調査は、交通事故総合分析センター(ITARDA)が提供した2025年1~12月の事故データを使用。自転車の安全利用促進委員会メンバーで、日本シェアサイクル協会会長、自転車政策・計画推進機構理事長の古倉宗治氏が監修した。
◆全体減少の中、中高生の通学事故は増加
2025年の中学生の通学時自転車事故は1688件で、2024年の1654件から34件、2.1%増えた。高校生は6843件から7081件へ238件、3.5%増加した。
いっぽう、2025年の全国の自転車事故は6万7470件で、前年の6万7531件から61件、0.1%減少した。1975年以降の51年間では最少となった。全体の自転車事故が減少するいっぽう、中高生の通学時事故は増えており、同委員会は通学時の事故に焦点を当てた対策が必要としている。
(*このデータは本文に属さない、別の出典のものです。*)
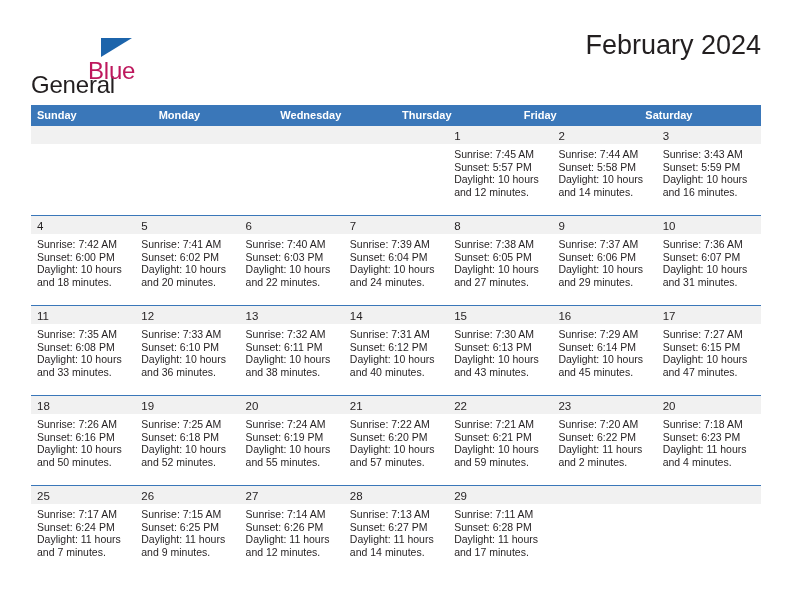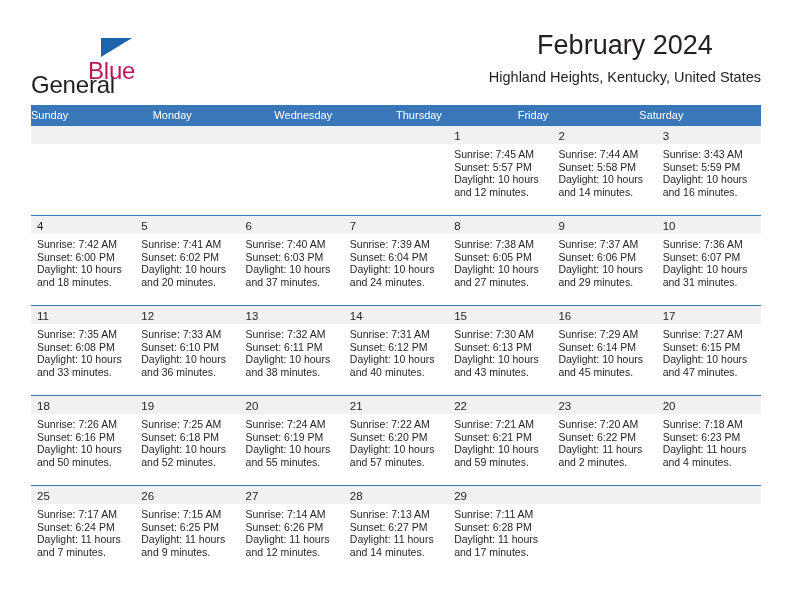--- a/index.html
+++ b/index.html
@@ -163,7 +163,6 @@
 
     <div class="title-block">
       <div class="cal-title">February 2024</div>
-      <div class="cal-subtitle">Highland Heights, Kentucky, United States</div>
     </div>
 
   </div>

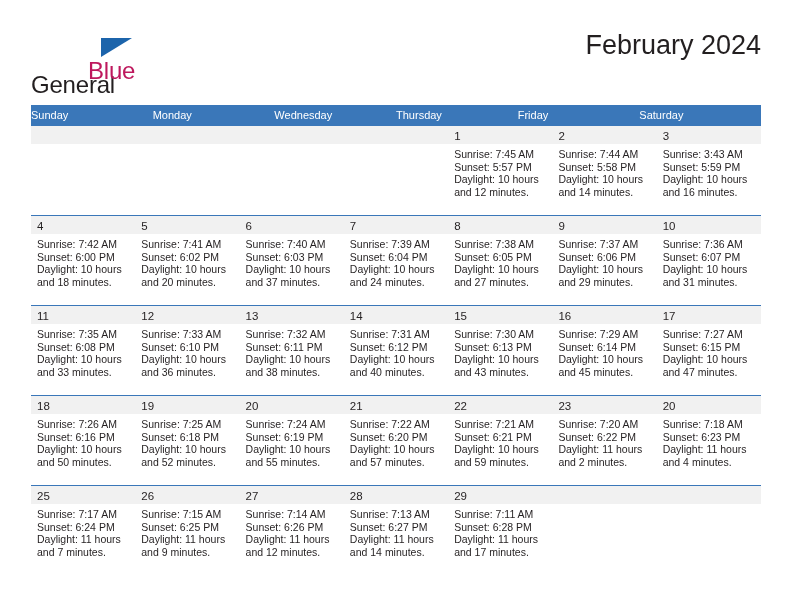--- a/index.html
+++ b/index.html
@@ -102,9 +102,11 @@
     color: #ffffff;
     font-size: 11px;
     line-height: 20px;
+    padding-left: 6px;
     box-sizing: border-box;
     overflow: hidden;
     white-space: nowrap;
+    font-weight: bold;
   }
 
   .week-row {

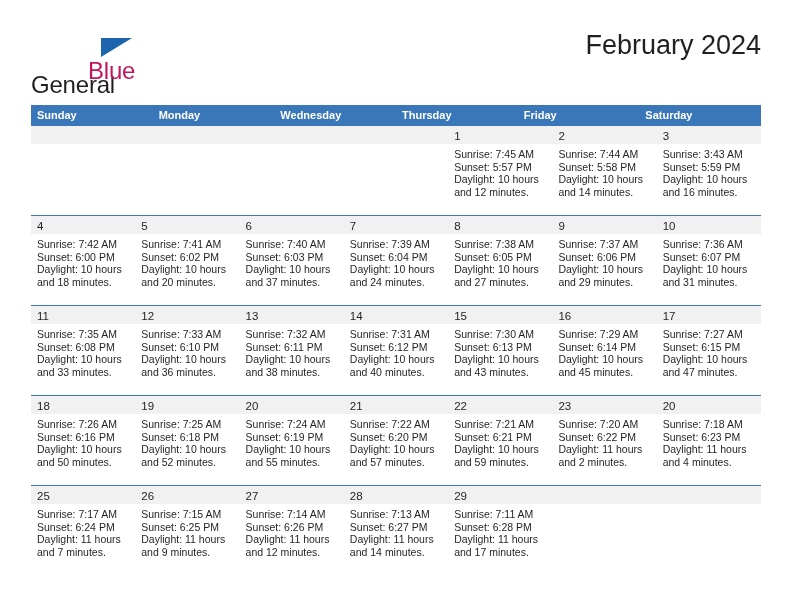--- a/index.html
+++ b/index.html
@@ -271,7 +271,7 @@
           <div class="detail-line">Sunrise: 7:40 AM</div>
           <div class="detail-line">Sunset: 6:03 PM</div>
           <div class="detail-line">Daylight: 10 hours</div>
-          <div class="detail-line">and 37 minutes.</div>
+          <div class="detail-line">and 22 minutes.</div>
         </div>
       </div>
       <div class="day-cell">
都道府県別に中学生1万人当たりの通学時自転車事故件数を見ると、ワースト3は群馬県、徳島県、香川県の順だった。高校生は群馬県、静岡県、愛知県となった。同調査は2025年で12年目となり、群馬県は高校生の自転車事故で12年連続ワースト1位となった。ランキングは自転車事故件数が10件以下の県を除外している。
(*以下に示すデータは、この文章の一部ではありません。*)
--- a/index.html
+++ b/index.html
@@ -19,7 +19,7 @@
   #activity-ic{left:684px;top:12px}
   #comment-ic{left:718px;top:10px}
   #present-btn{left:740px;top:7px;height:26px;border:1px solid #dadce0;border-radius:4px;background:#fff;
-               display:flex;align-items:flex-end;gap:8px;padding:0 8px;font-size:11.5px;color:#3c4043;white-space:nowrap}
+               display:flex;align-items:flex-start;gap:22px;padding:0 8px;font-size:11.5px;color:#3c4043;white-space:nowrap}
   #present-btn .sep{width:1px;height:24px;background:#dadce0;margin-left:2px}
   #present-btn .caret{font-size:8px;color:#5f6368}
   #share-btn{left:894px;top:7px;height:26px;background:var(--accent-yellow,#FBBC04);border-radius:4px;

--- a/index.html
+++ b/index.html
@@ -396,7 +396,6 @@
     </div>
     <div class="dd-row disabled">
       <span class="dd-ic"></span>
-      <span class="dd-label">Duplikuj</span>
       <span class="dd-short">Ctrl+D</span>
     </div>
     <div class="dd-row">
中学生の通学時1万人当たり事故件数ランキング◆事故の約2割で中高生が「第1当事者」
通学時の自転車事故では、中高生自身が事故の加害者となるケースもある。事故の第1当事者が自転車側、つまり通学中の中高生だった割合は、中学生が21.0%、高校生が21.8%だった。いずれも全体の約2割を占める。
都道府県別の中学生の第1当事者率は、栃木県が55.9%で最も高く、東京都52.1%、和歌山県46.7%と続いた。全国平均の21.0%を大きく上回る。高校生では東京都が55.3%で最も高く、栃木県43.7%、兵庫県37.7%だった。全国平均は21.8%となっている。
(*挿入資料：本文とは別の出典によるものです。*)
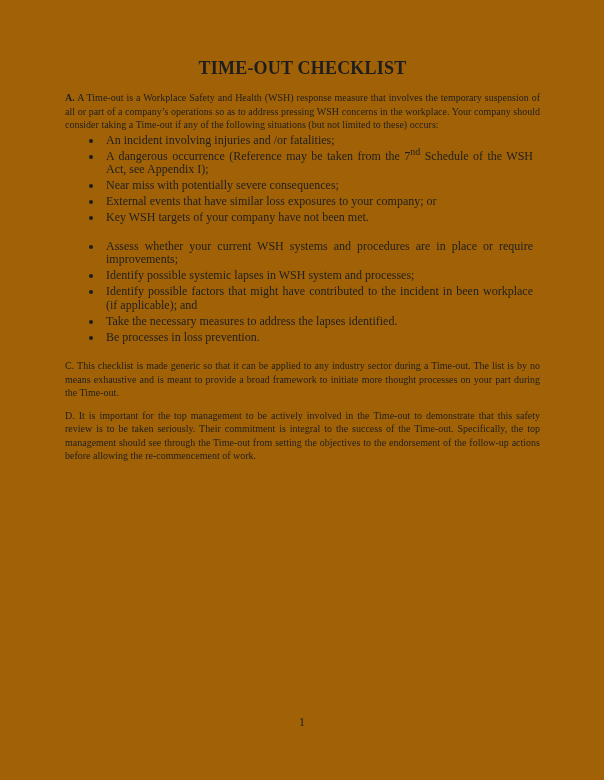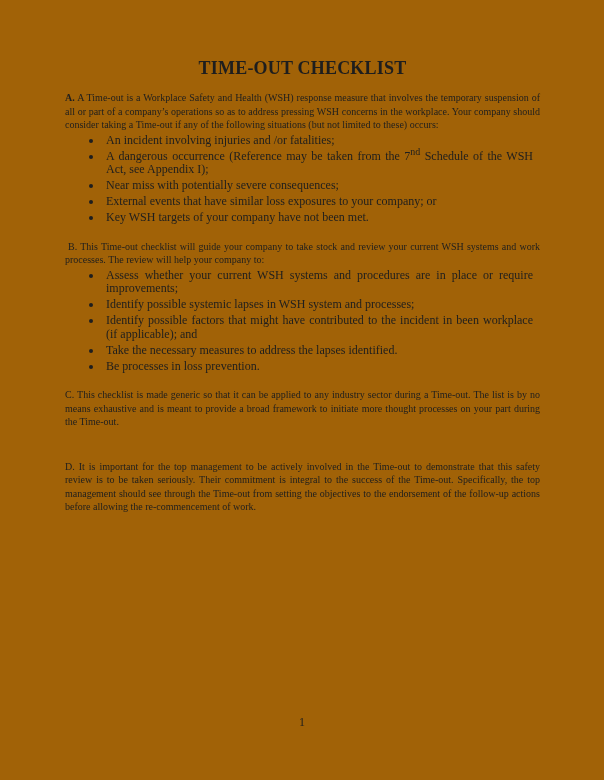--- a/index.html
+++ b/index.html
@@ -84,7 +84,6 @@
     <li>Key WSH targets of your company have not been met.</li>
   </ul>
 
-  <p class="para indent-b"><span>B.</span><span> This Time-out checklist will guide your company to take stock and review your current WSH systems and work processes. The review will help your company to:</span></p>
 
   <ul class="bullets">
     <li>Assess whether your current WSH systems and procedures are in place or require improvements;</li>

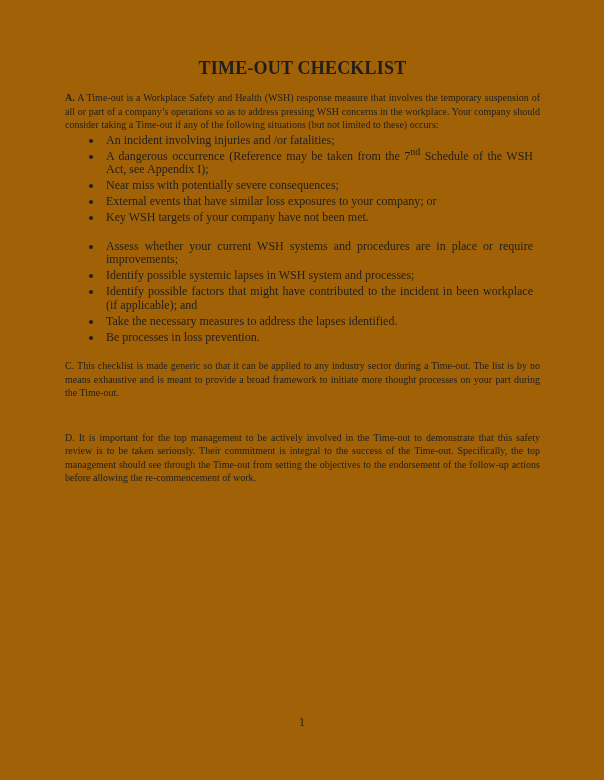--- a/index.html
+++ b/index.html
@@ -39,7 +39,7 @@
     margin: 0;
   }
   .para .lead { font-weight: bold; }
-  .para.space-after { margin-bottom: 31px; }
+  .para.space-after { margin-bottom: 9px; }
   .para.indent-b { text-indent: 3px; }
   ul.bullets {
     margin: 2px 7px 15px 0;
自転車通学では事故に遭うだけでなく、自ら事故を起こして相手を死傷させる可能性もある。加害者となった場合には、多額の損害賠償が必要となるケースもあるという。
高校生の通学時1万人当たり事故件数ランキング
◆事故相手の8割強が自動車
通学時の自転車事故の相手方は、中学生、高校生ともに8割強が自動車だった。同委員会は、通学時間帯と自動車の通勤時間帯が重なることも一つの原因とみており、特に出会い頭での自動車との衝突や接触に注意が必要としている。
ヘルメットの着用状況にも、中学生と高校生で大きな差が見られた。全国の事故時のヘルメット未着用率は中学生が28.8%、高校生が83.8%だった。高校生では8割以上がヘルメットを着用していなかった。高校生の事故時のヘルメット着用率を都道府県別に見ると、愛媛県が84.3%で最も高く、大分県77.8%、山口県69.2%と続いた。いっぽうで0%の県もあり、地域による差が大きい。
自転車乗用中の交通事故による死者の約6割は、頭部に致命傷を負っている。また、ヘルメットを着用していなかった人の致死率は、着用者の約2倍となっている。
◆「青切符」導入、自転車のルール順守が焦点に
2026年4月1日からは、自転車にも「交通反則通告制度」、いわゆる青切符が適用された。16歳以上の自転車運転者が対象で、信号無視や携帯電話を使用しながらの運転など、一定の交通違反が取り締まりの対象となっている。
高校生を中心に通学で自転車を利用する年代も制度の対象となることから、同委員会は交通ルールや安全な自転車利用を身につけるための指導が、これまで以上に重要になっているとしている。